Download contact-tracing apps
If there are cases of COVID-19 symptoms at work or in a residential area, report it to the authorities immediately. In combating COVID-19, contact tracing is very important. Health officials should know who has been close to the person who has been positively identified for COVID-19. To facilitate contact-tracing, the government has implemented two apps called MySejahtera (Apple / Android) and MyTrace (Apple [TBA] / Android).
*Tan Sri Muhyiddin’s example of how the SOP works
Starting 4 May 2020, Salleh can reopen his restaurant for dine-in services. So in these two days, Salleh could go to the restaurant to clean the premises, wash the dishes, spoons, pots and other cooking utensils, arrange desks and chairs, and buy stocks of raw goods. He then has to make sure the table is set at least two metres apart from one table to another. This is important so that there is ample walking space for customers and employees, and there is a safe distance between customers who eat there.

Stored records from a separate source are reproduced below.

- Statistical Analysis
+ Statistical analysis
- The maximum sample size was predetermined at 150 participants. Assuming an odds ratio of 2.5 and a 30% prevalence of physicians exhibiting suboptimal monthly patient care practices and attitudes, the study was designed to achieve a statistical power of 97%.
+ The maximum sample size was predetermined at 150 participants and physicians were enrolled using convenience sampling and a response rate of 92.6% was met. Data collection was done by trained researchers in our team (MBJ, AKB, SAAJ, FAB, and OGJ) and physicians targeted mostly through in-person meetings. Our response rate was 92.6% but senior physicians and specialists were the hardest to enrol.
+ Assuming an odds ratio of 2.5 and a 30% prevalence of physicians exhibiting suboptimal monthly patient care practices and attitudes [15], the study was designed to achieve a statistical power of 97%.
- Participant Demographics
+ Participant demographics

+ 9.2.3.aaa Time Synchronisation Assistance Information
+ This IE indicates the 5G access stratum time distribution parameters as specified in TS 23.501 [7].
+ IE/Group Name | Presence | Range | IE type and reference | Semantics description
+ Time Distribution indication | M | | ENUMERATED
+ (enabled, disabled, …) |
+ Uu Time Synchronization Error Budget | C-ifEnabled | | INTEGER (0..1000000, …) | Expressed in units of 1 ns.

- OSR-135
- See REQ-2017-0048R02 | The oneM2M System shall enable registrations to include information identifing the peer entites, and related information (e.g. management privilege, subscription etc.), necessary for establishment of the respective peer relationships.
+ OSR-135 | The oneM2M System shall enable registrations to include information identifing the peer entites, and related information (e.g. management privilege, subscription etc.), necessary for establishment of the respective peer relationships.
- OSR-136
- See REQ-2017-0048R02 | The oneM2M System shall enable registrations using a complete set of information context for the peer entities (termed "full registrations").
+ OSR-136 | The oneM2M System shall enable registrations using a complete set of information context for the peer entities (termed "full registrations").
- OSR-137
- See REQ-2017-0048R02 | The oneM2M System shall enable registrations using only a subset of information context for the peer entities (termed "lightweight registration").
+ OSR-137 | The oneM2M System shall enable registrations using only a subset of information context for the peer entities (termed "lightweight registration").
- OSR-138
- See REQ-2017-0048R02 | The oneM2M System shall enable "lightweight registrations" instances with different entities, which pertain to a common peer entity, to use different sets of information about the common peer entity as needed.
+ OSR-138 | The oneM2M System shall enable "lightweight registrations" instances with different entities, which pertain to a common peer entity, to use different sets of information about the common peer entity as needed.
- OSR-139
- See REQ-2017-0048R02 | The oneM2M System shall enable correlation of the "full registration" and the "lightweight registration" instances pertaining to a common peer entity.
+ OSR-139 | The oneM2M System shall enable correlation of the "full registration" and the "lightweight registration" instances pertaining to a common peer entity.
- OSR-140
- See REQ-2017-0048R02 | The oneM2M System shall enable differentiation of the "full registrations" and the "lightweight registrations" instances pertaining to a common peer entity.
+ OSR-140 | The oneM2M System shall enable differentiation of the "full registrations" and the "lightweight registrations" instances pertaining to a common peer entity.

To ensure social distancing when customers eat, Salleh can place a notice on each table so that only one person, two or three people allowed to eat depending on the size of the table. If it’s a small table, one or two people may be allowed. If the table is large, maybe three or four. This is Salleh’s decision.
He also has to mark queue lines on the floor before the cash register, with the line being at least one metre away from each other. This is to ensure that customers line up correctly when making their payments.
Salleh has to provide a bottle of hand sanitiser at the counter so paying customers can use it to clean their hands. Provide adequate soap and hand-washing facilities. Use adequate table cleaner to clean tabletops. Each time a customer is done eating, employees must clean the table as quickly and thoroughly as possible before the next customer is seated.
Salleh and his employees must make sure they wear face masks all the time. On the first day the restaurant opens, check the body temperature of customers before they are allowed to enter the restaurant using appropriate scanners.
The customers’ names, phone numbers and the date and time they arrive at the restaurant must be recorded. This is important because if there is a positive case of COVID-19 involving one customer, another customer who arrived that day can be detected immediately.
So, there is actually a lot of work awaiting Salleh before he can reopen his restaurant for patronage. All this is important to ensure that no customer of his is infected with COVID-19. Other restaurant owners, food trucks and other food stalls must do the same. If this is all done, customers can come to the restaurant and enjoy a meal safely. If diners are still worried, they can just order their food to go and eat it at the safety of their own home.